Öcalan’ın açlık grevlerine müdahalesi tam da eylemlerin tesirinin en vurucu aşamaya ulaştığı anda geldi. Bundan sonrası ise egemen sınıf adına kontrolün yitirildiği kaosa doğru sürüklenmenin başladığı günler olacaktı. Kürt ulusal hareketinin genel olarak böyle bir şeyden çekinmediği ve hatta bunu arzu edilebilir bulduğu düşünülebilir. Ne de olsa 2012 için hedeflenilenin bir Kürt baharı olduğu daha önce birçok kez dillendirilmişti. O halde Öcalan’ın bu açılardan “erken” olan müdahalesini nasıl okumak gerekir? Öcalan MİT ile ne görüştü, bunu bilmemiz mümkün değil ama Öcalan’ın bu süreçte güçlü ve akil bir lider olarak öne çıktığı bir gerçek. Kürt sorununda “barışçıl” bir yol tutturulacaksa bu Öcalan ile olacaktır. Bu yüzden egemen sınıf Öcalan konusunda kamuoyunu alıştırmalıdır. Yok, eğer silahla devam edeceklerse PKK zaten yoluna devam ediyor.

AKP hükümeti ve özellikle de T.Erdoğan açlık grevleri süresince tabiri caizse saçma sapan tutumlar takınmıştır. Açlık grevi yok, ciğer kebap yiyorlar, rejime ihtiyaçları var türünden ucuzlukları maharet zanneden başbakan her zamanki sahte kabadayılıkları ile atıp tutsa da neticede açlık grevlerinin taleplerini karşılamak durumunda kaldı. Bu tarz basitliklikler T.Erdoğan’ın Kürt sorununda müzakere sürecine oy kaygısıyla pek fazla yaklaşmayacağını göstermiştir.

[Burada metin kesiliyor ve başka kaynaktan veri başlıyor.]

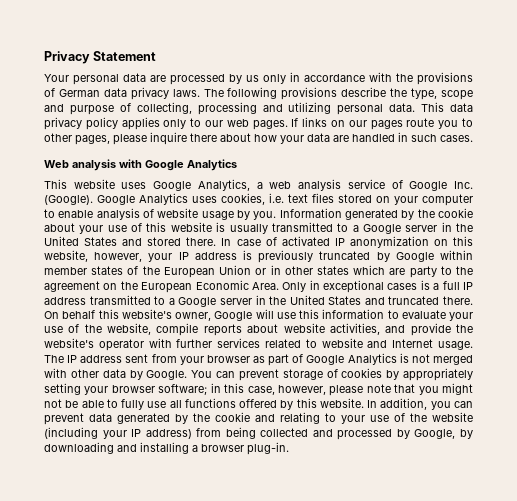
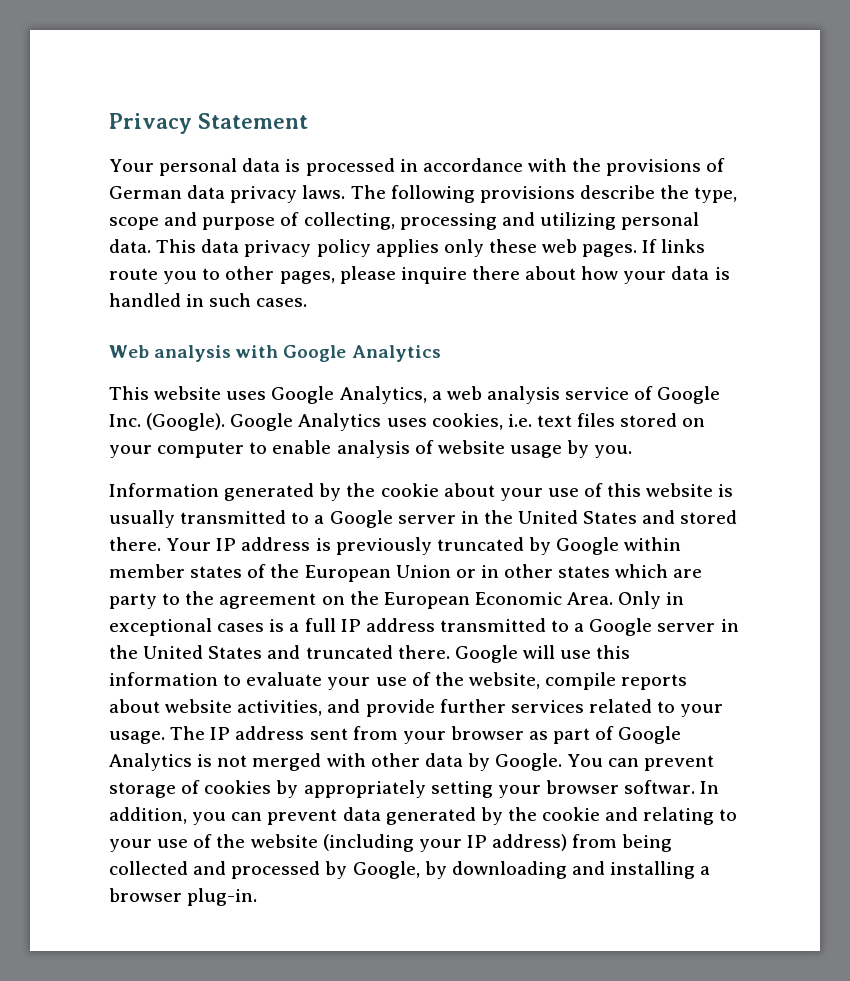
[150,74,286,85] are processed by us only -> [285,158,395,176] is processed
[190,118,223,127] to our -> [488,239,537,253] these
[331,120,403,130] on our pages -> (706, 246) none
[333,135,349,142] are -> [714,267,730,280] is
(277, 215) none -> (633, 451) //
[221,236,473,248] [44,250,173,262] In case of activated IP anonymization on this website, however, your -> [166,538,212,551] Your
[44,309,211,321] On behalf this website's owner, -> (450, 652) none
[456,324,474,333] [44,338,172,351] the website's operator with -> (435, 708) none
[321,338,434,348] website and Internet -> [680,704,724,717] your
[158,383,474,396] [44,398,364,410] software; in this case, however, please note that you might not be able to fully use all functions offered by this website. -> [624,780,696,794] softwar.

Türkiye sosyalistleri, açlık grevleri süresince, genel olarak, doğru bir politik tutum takınmıştır. BDP ve diğer Kürt bileşenleri yalnız bırakılmamış, Kürt ulusal hareketi sosyalist hareket tarafından gücü olan her yerde desteklenmiştir. Diğer yandan TKP gibi Kemalizm ile fazla haşır neşir oluşumların açlık grevleri gibi bir meseleye dahi bir hayli mesafeli yaklaştıkları gözükmüştür. Ne de olsa bu kesimler pek meraklısı oldukları cumhuriyetin kazanımlarının Kürtlerin kaybı olduğunu anlamak istememekte diretmektedirler.

Marksist devrimciler işçi sınıfının politik eğitimi için Kürt sorununda net olmalıdırlar. Kürt sorununda milliyetçi refleksler geliştiren emekçiler asla devrimci olamayacaklardır. Bu yüzden işçi sınıfının enternasyonalist eğitimi çok hassas bir yerde dumaktadır. Kürt sorunun etnik çatışmaya dönüşmemesi için enternasyonalist safların güçlenmesi zaruridir.